Background
The Vascular Quality Initiative Varicose Vein Registry (VQI VVR) represents a patient-centered database launched in January 2015. Previous work describing overall trends and outcomes of varicose vein procedures across the United States demonstrates a benefit from these procedures. The existing gaps in evidence to support current and future Medicare coverage of varicose vein procedures necessitate further description of clinical outcomes in patients ≥ 65 years old compared to the < 65 year old population.
Methods
This study analyzed prospectively captured anatomic, procedural, and outcome data for all patients in a national cohort of all VQI VVR-participating centers. The VQI VVR database was queried for all patients undergoing varicose vein procedures between January 2015 and July 2016. Pre-procedural and post-procedural CEAP classification, venous clinical severity score (VCSS), and patient reported outcomes (PROs) were compared between patients < 65 and ≥ 65 years old. Univariate descriptive statistics of demographic and procedural data were performed. Student’s t tests were then performed on change in CEAP classification, VCSS score and PROs (heaviness, achiness, throbbing, swelling, itching, appearance and impact on work) for each group.
Results
There were 4,841 varicose vein procedures performed from January 2015 to May 2016. There were 3,441 procedures performed in 2,691 patients (3631 limbs) in the < 65 years old group and 1,400 procedures performed in 1,068 patients (1467 limbs) in the ≥ 65 years old group. Truncal veins alone were the most common veins treated in both groups. The majority of patients were white and female in both groups.

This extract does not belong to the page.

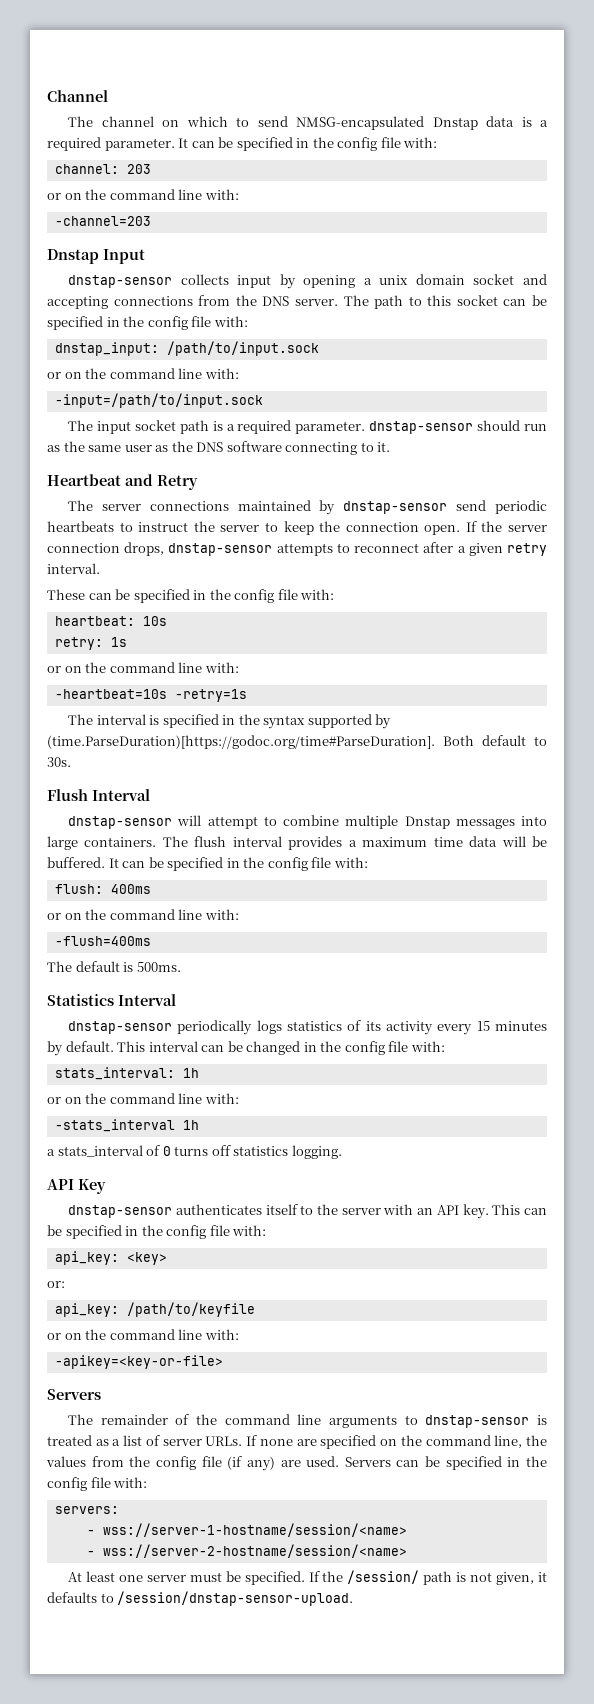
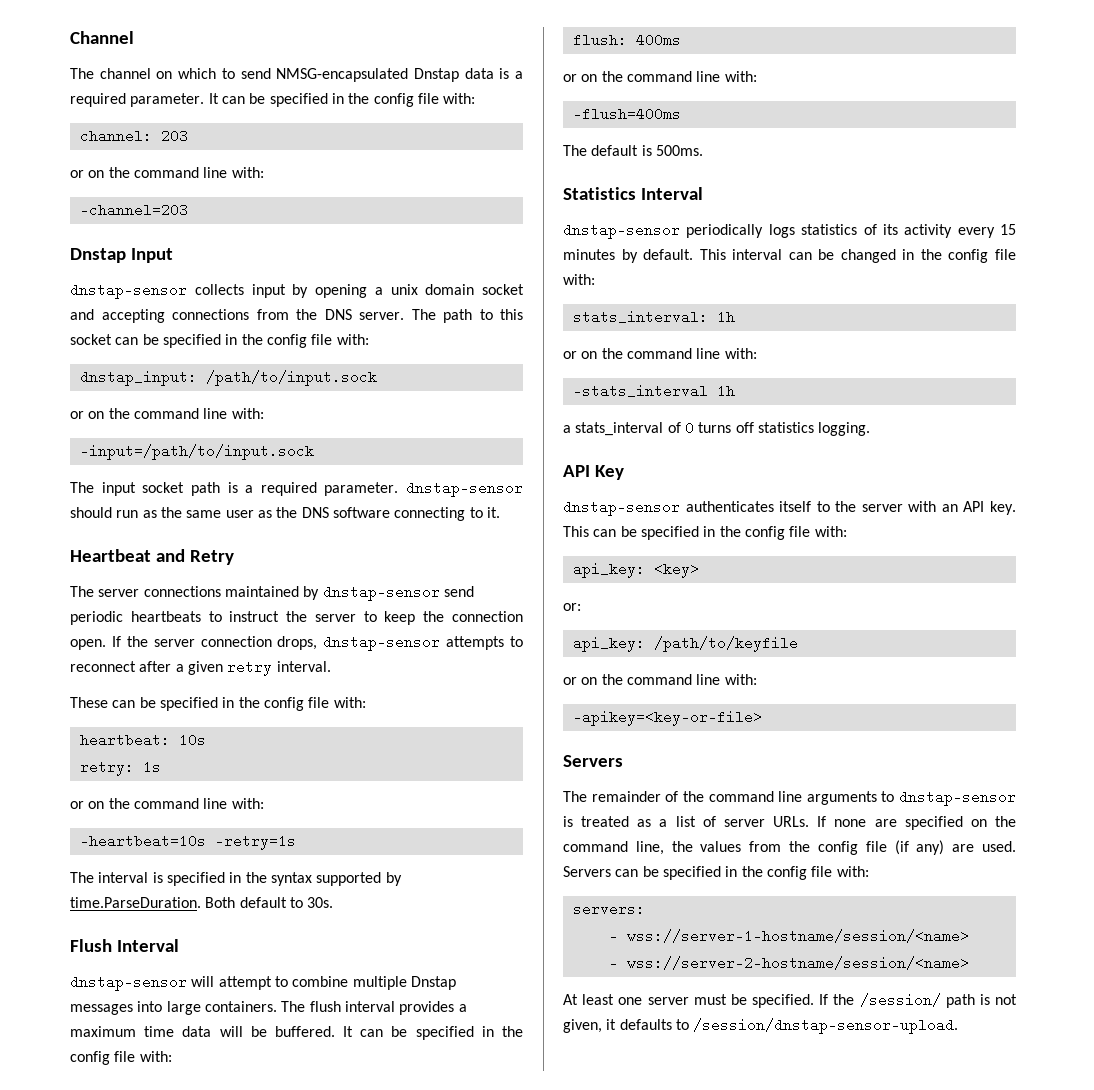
[47,735,435,749] (time.ParseDuration)[https://godoc.org/time#ParseDuration]. -> [70,897,201,908] time.ParseDuration.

Most of the demographic characteristics were clinically similar, (although statistically different), in both groups with the exception of a higher BMI is the < 65 group and a history of bilateral varicose vein treatment, and anticoagulation being more common among patients ≥ 65. Patients in both groups experience statistically significant improvement in VCSS, PROs and CEAP. There was no difference in overall complications between age groups.
Conclusion
All patients demonstrated an associated improvement in both clinical outcomes (CEAP, VCSS), and PROs. There was no significant difference in the improvement in CEAP and VCSS between patients less than and greater than 65 years old, although the younger population reported greater improvement in PROs. Given these findings, patients older than 65 appear to benefit from varicose vein procedures and should not be denied interventions on their varicose veins and venous insufficiency based only on their age.